Per Flavio è un modo per dire la sua identità, per Elisa e Giulia occasione di incontro con gli amici, per Francesco condivisione di una comune passione e quindi di una parte di vita. Sono alcuni tra i ragazzi del giovane ensemble del Lido, orchestra giovanile nata ad Ostia ad ottobre. Hanno tra i 14 e i 16 anni. Studenti dei primi anni di liceo con alle spalle, quasi tutti, l’esperienza formativa della scuola media ad indirizzo musicale. Una preziosa opportunità che la scuola pubblica offre sul territorio in 3 diversi Istituti: tantissime le richieste di accesso rispetto ai posti disponibili. Un’offerta che però non ha modo di proseguire oltre la terza media. Il progetto nasce proprio dalla bellezza percepita da molti genitori: «Una qualità indiscussa non solo dal punto di vista strettamente musicale conseguita nei tre anni di studio ma soprattutto educativa e relazionale – spiega la mamma di Francesco – grazie all’impegno e alla dedizione di tutti gli insegnanti di strumento». L’idea condivisa di trovare quindi un modo di proseguire il percorso. Ad accoglierli la parrocchia San Nicola di Bari: «Alcuni ragazzi già frequentano la nostra comunità nel gruppo scout o nel percorso di cresima – sottolinea don Roberto Visier, parroco -. C’è un grande bisogno di bellezza e la musica è uno strumento prezioso che educa al rispetto delle regole per un progetto comune».

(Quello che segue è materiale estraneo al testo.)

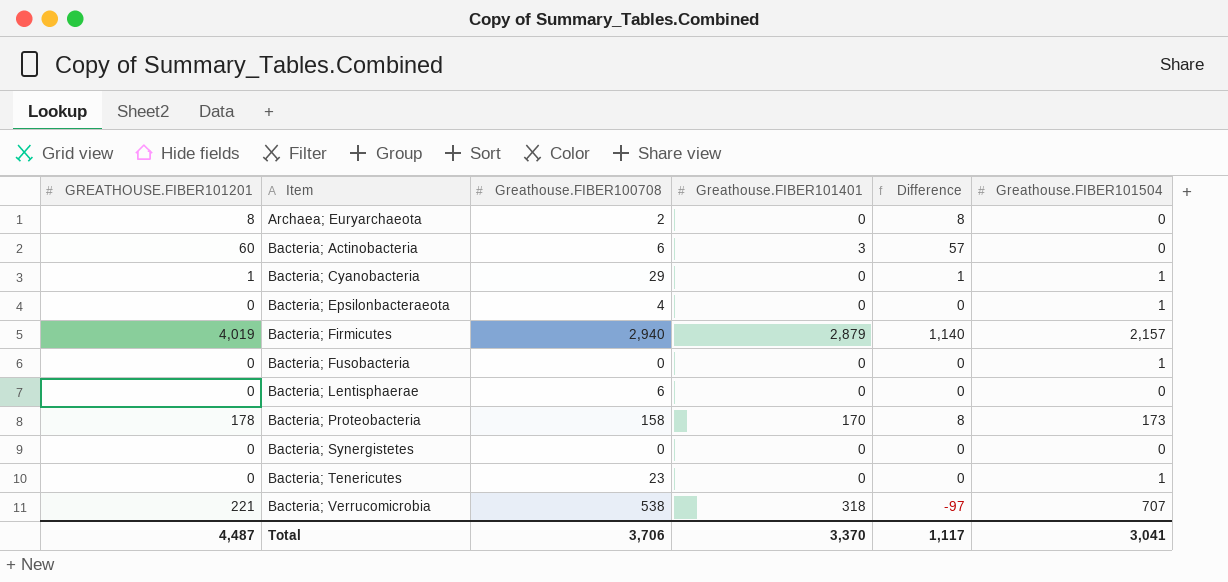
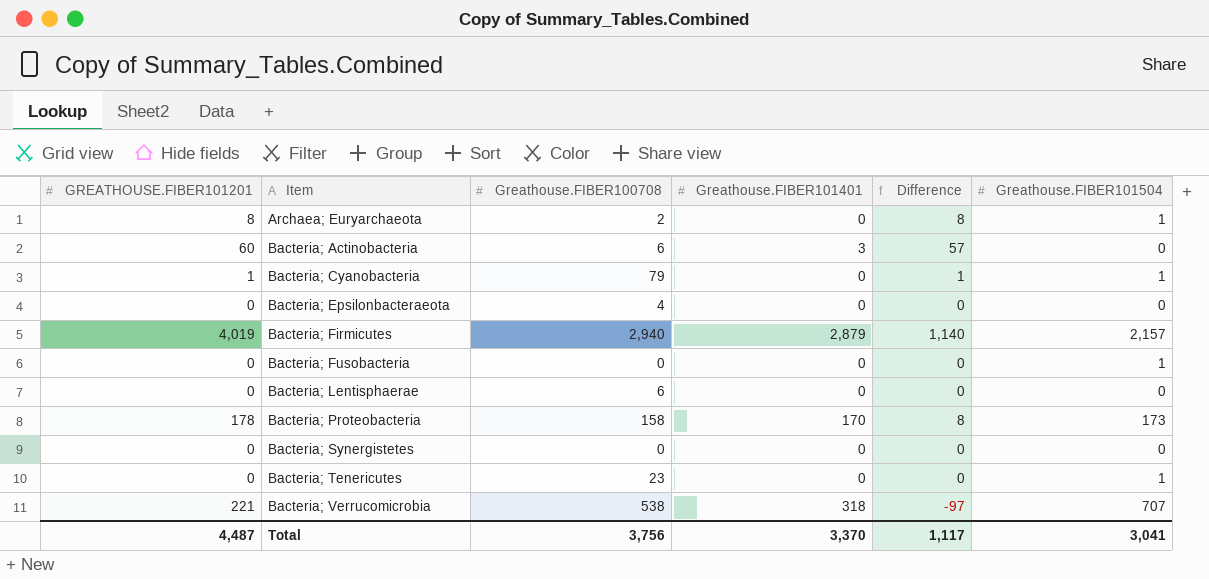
Archaea; Euryarchaeota | Greathouse.FIBER101504: 0 -> 1
Bacteria; Cyanobacteria | Greathouse.FIBER100708: 29 -> 79
Bacteria; Epsilonbacteraeota | Greathouse.FIBER101504: 1 -> 0
Total | Greathouse.FIBER100708: 3,706 -> 3,756

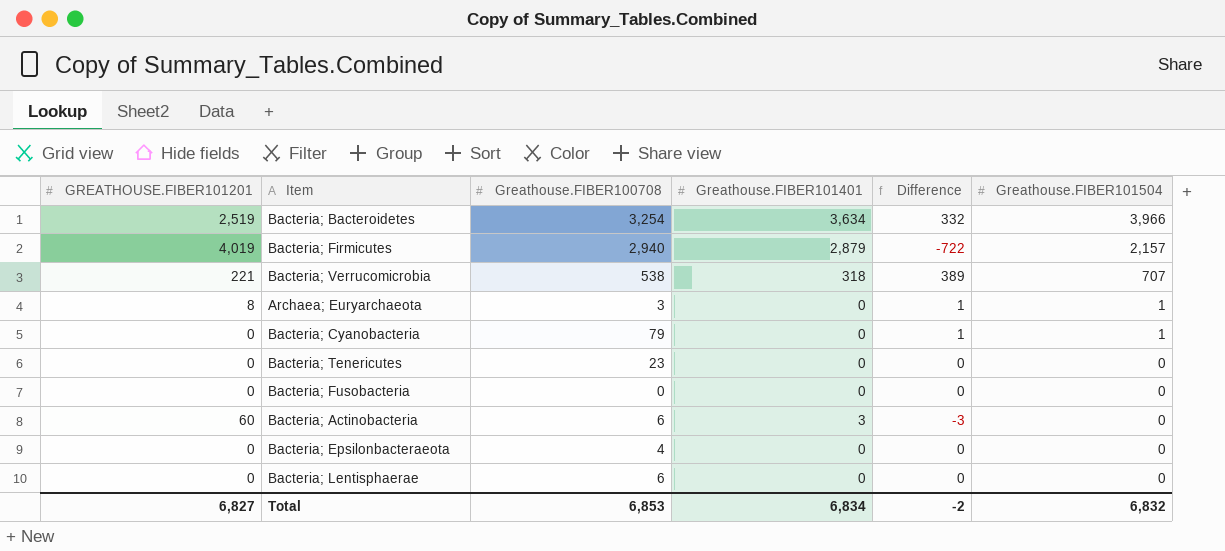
row order: Item ascending -> Greathouse.FIBER101504 descending
column Difference | formula: [GREATHOUSE.FIBER101201] - [Greathouse.FIBER101401] -> [Greathouse.FIBER101504] - [Greathouse.FIBER101401]
row Bacteria; Proteobacteria: 178 | 158 | 170 | 8 | 173 -> none
row Bacteria; Synergistetes: 0 | 0 | 0 | 0 | 0 -> none
row Bacteria; Bacteroidetes: none -> 2,519 | 3,254 | 3,634 | 332 | 3,966
Archaea; Euryarchaeota | Greathouse.FIBER100708: 2 -> 3
Bacteria; Cyanobacteria | GREATHOUSE.FIBER101201: 1 -> 0
Bacteria; Tenericutes | Greathouse.FIBER101504: 1 -> 0
Bacteria; Fusobacteria | Greathouse.FIBER101504: 1 -> 0
Total | GREATHOUSE.FIBER101201: 4,487 -> 6,827
Total | Greathouse.FIBER100708: 3,756 -> 6,853
Total | Greathouse.FIBER101401: 3,370 -> 6,834
Total | Difference: 1,117 -> -2
Total | Greathouse.FIBER101504: 3,041 -> 6,832

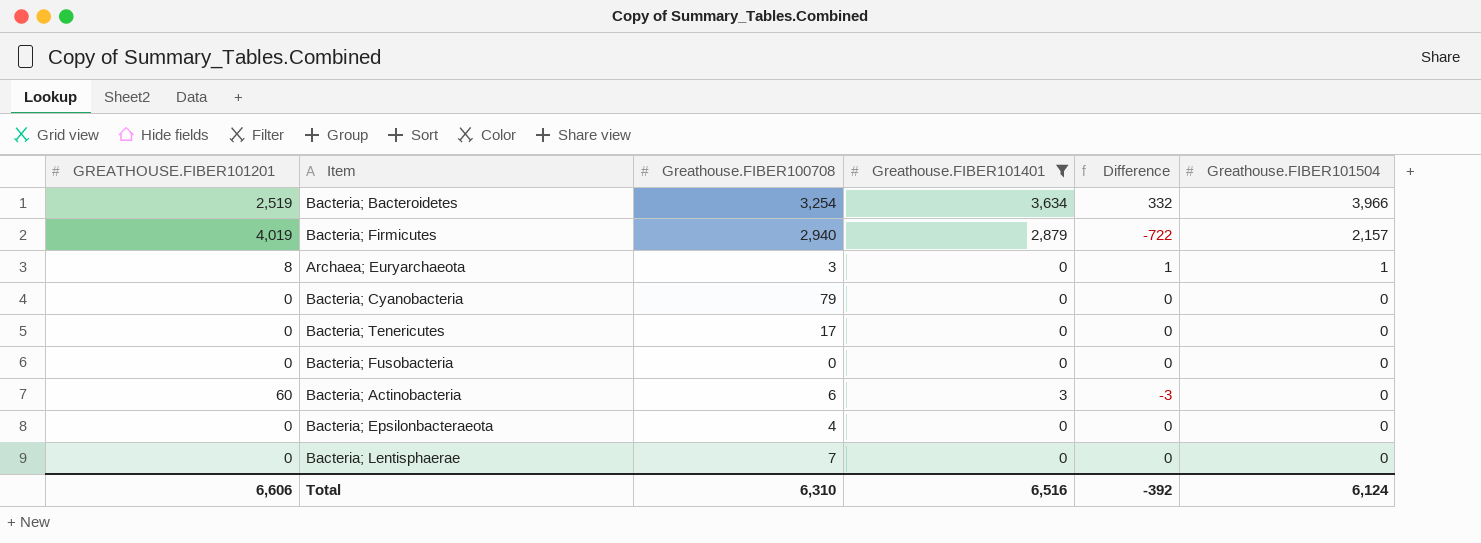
filter: none -> Greathouse.FIBER101401 != 318
Bacteria; Cyanobacteria | Difference: 1 -> 0
Bacteria; Cyanobacteria | Greathouse.FIBER101504: 1 -> 0
Bacteria; Tenericutes | Greathouse.FIBER100708: 23 -> 17
Bacteria; Lentisphaerae | Greathouse.FIBER100708: 6 -> 7
Total | GREATHOUSE.FIBER101201: 6,827 -> 6,606
Total | Greathouse.FIBER100708: 6,853 -> 6,310
Total | Greathouse.FIBER101401: 6,834 -> 6,516
Total | Difference: -2 -> -392
Total | Greathouse.FIBER101504: 6,832 -> 6,124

Si parte così ad ottobre con dieci ragazzi: «Ci vediamo ogni sabato mattina – spiega la responsabile del progetto Iolanda Zignani – docente di flauto traverso alla scuola media Caio Duilio e concertista a livello internazionale -. Un’esperienza davvero “social” perché non solo suoniamo insieme ma ci incontriamo realmente e per gli altri». Nel dna dell’ensemble da subito infatti l’idea di portare con la musica prossimità e pace. Due le esperienze di riferimento: la junior orchestra promossa dall’Accademia Nazionale di Santa Cecilia, progetto di alta qualità ma necessariamente ad accesso limitato, considerando il bacino di utenza e lontano dal territorio. Ancora il laboratorio del suono, promosso dal Sermig di Torino dove oltre 200 ragazzi e adulti suonano insieme per la pace. I ragazzi della giovane orchestra da subito hanno condiviso l’idea di portare la musica nelle situazioni di fragilità per offrire vicinanza e favorire un vero incontro. «Ne ricevono domande profonde sull’uomo, attivando una ricerca di senso preziosa per giovani in formazione», sottolinea Zignani. Un percorso che ricorda l’invito del recente sinodo: tornare a mettersi in ascolto dei giovani, accompagnarli per aiutarli a scegliere.

Tre i concerti proposti a Natale: nel reparto pediatria dell’ospedale Grassi di Ostia il 9 dicembre. «Tra i piccoli degenti ospiti del reparto anche una bambina in dialisi – ricorda Eleonora -. Mi ha commosso quando al termine ci ha chiestogli autografi». Domenica 16 nella parrocchia, occasione per raccogliere cibi non deperibili per le famiglie bisognose della comunità. Il 19 sera infine i ragazzi saranno per la tradizionale tombolata a Casa Scalabrini 634, struttura di seconda accoglienza che dal 2015 ospita rifugiati in una clima autenticamente fraterno: «per i ragazzi sarà una vera preparazione al Natale – sottolinea la Zignani -; un incontro autentico con persone provate dalla sofferenza, oltre stereotipi e pregiudizi». E per il futuro, un sogno: «Suonare per Papa Francesco, il vero ispiratore».